■ About this exercise: List each line of the data that holds the string "height", please.

■ Stored data entries:

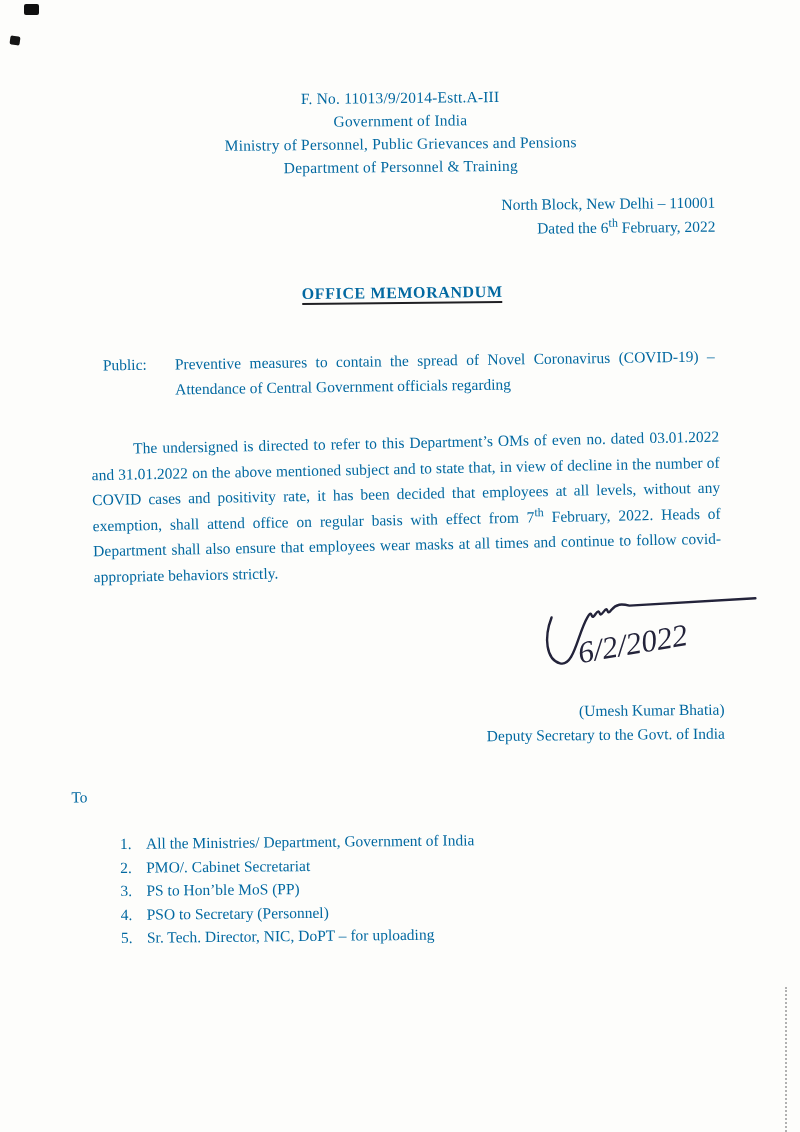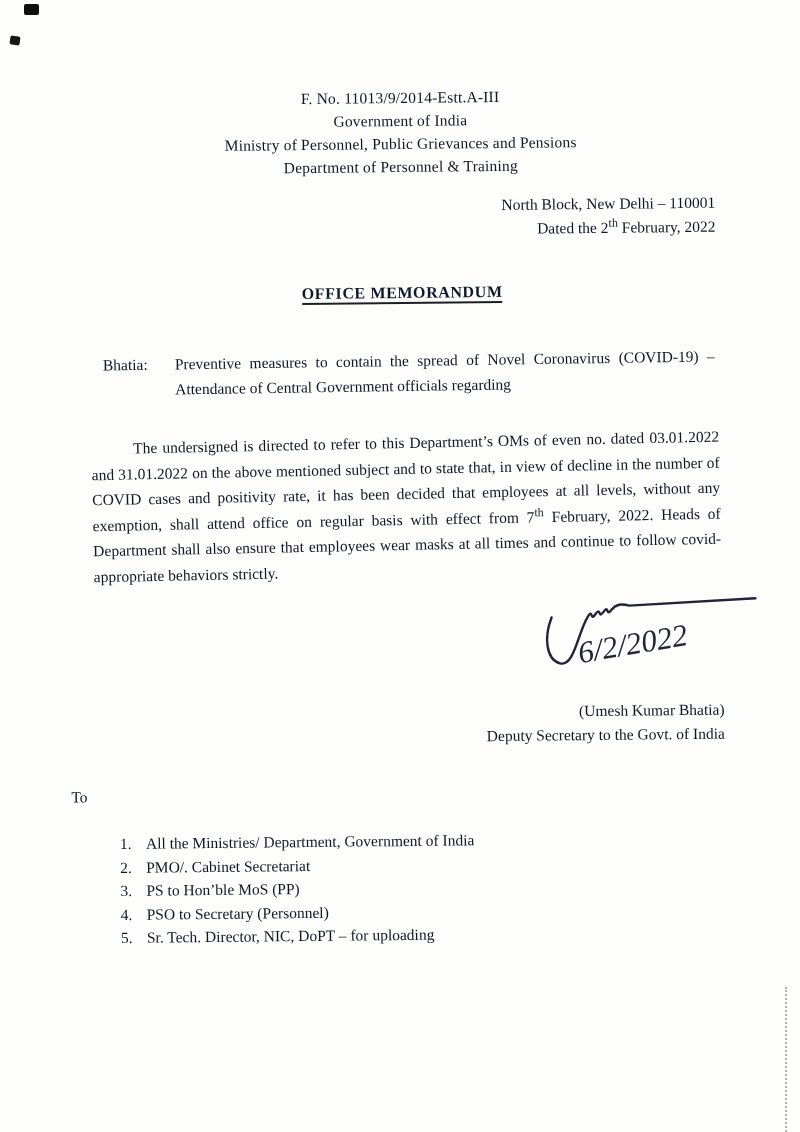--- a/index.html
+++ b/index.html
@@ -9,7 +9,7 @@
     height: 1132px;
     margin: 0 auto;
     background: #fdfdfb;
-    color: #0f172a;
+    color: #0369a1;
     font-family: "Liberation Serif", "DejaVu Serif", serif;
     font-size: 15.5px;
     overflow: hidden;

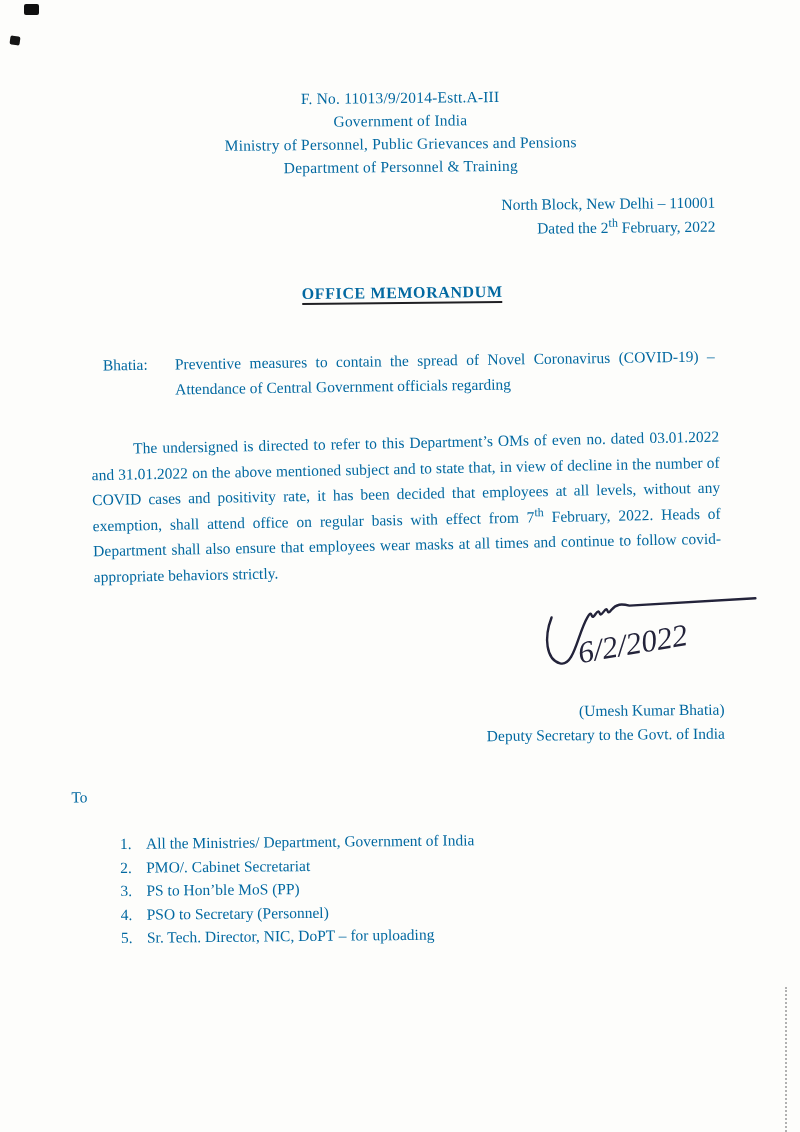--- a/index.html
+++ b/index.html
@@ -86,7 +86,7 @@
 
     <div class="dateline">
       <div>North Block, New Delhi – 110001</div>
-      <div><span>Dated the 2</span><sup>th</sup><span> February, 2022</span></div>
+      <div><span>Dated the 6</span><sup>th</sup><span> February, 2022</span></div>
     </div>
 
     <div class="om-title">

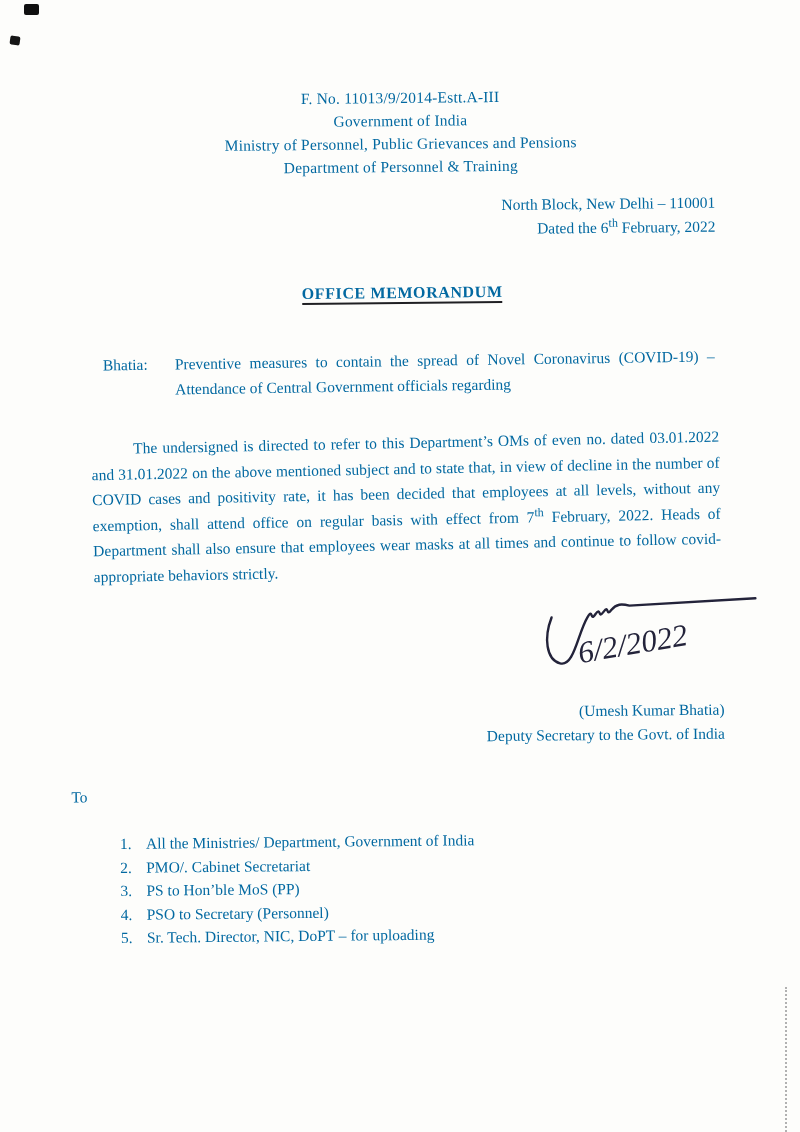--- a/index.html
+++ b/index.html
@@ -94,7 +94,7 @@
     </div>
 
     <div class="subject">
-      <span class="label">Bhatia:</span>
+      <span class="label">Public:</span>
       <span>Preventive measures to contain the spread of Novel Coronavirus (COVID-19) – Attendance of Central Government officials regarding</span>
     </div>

--

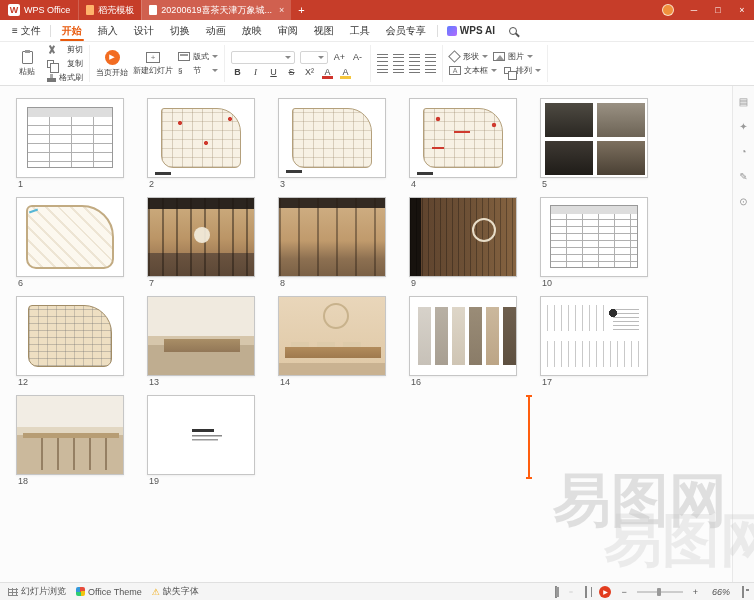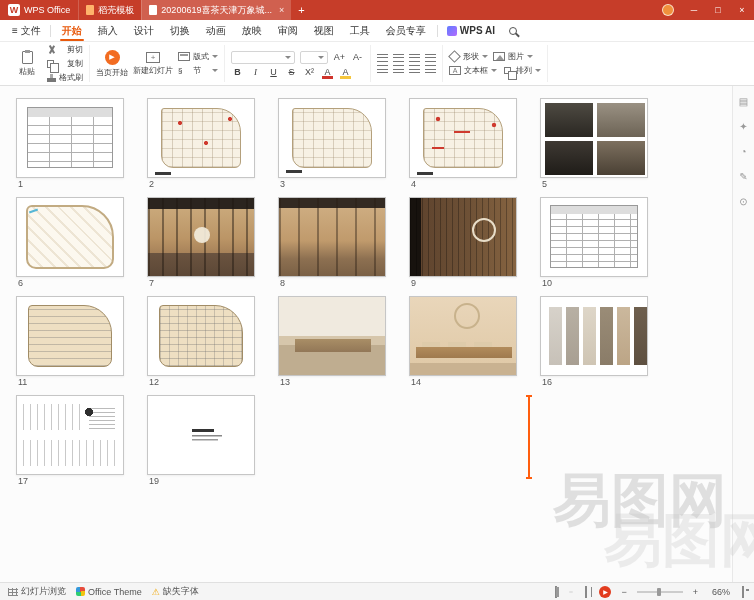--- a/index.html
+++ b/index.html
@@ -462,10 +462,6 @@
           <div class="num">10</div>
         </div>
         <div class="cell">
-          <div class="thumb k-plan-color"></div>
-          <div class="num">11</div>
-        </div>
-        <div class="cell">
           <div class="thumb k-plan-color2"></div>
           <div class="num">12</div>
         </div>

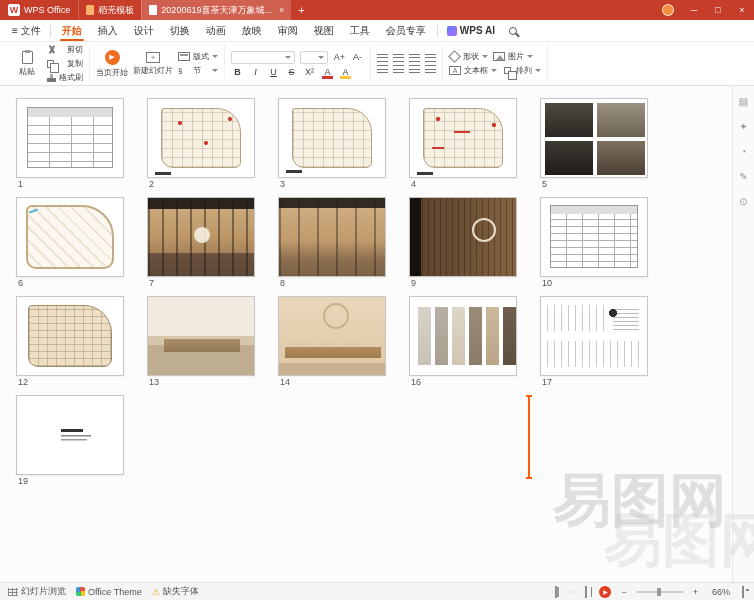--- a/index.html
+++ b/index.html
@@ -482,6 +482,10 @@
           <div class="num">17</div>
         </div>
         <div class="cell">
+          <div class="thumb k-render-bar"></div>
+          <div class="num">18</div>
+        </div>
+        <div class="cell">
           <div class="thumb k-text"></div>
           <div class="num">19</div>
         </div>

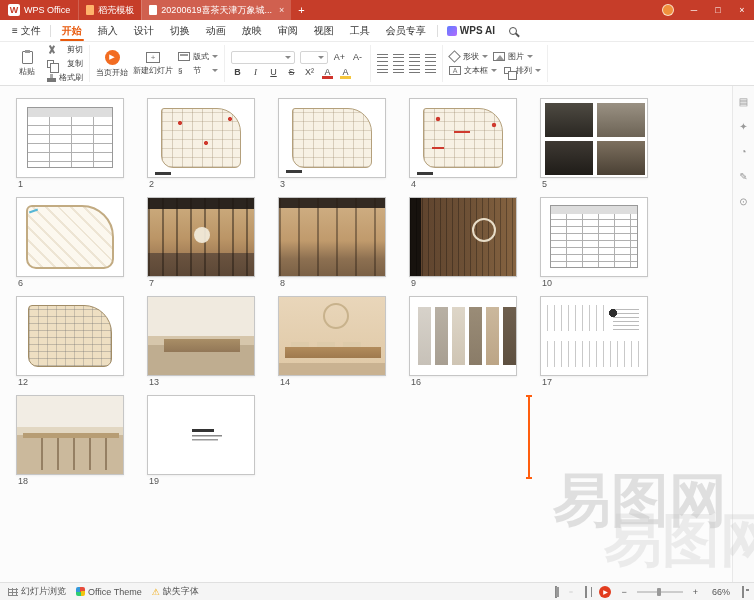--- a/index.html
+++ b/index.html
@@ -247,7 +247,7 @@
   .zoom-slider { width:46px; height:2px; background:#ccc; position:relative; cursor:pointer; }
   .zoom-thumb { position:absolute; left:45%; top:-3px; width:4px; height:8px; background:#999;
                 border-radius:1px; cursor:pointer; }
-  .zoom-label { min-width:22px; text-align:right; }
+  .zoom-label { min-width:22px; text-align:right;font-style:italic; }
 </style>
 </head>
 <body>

■ Written solution:
     height: 1132px;
   .zoom-slider { width:46px; height:2px; background:#ccc; position:relative; cursor:pointer; }
   .zoom-thumb { position:absolute; left:45%; top:-3px; width:4px; height:8px; background:#999;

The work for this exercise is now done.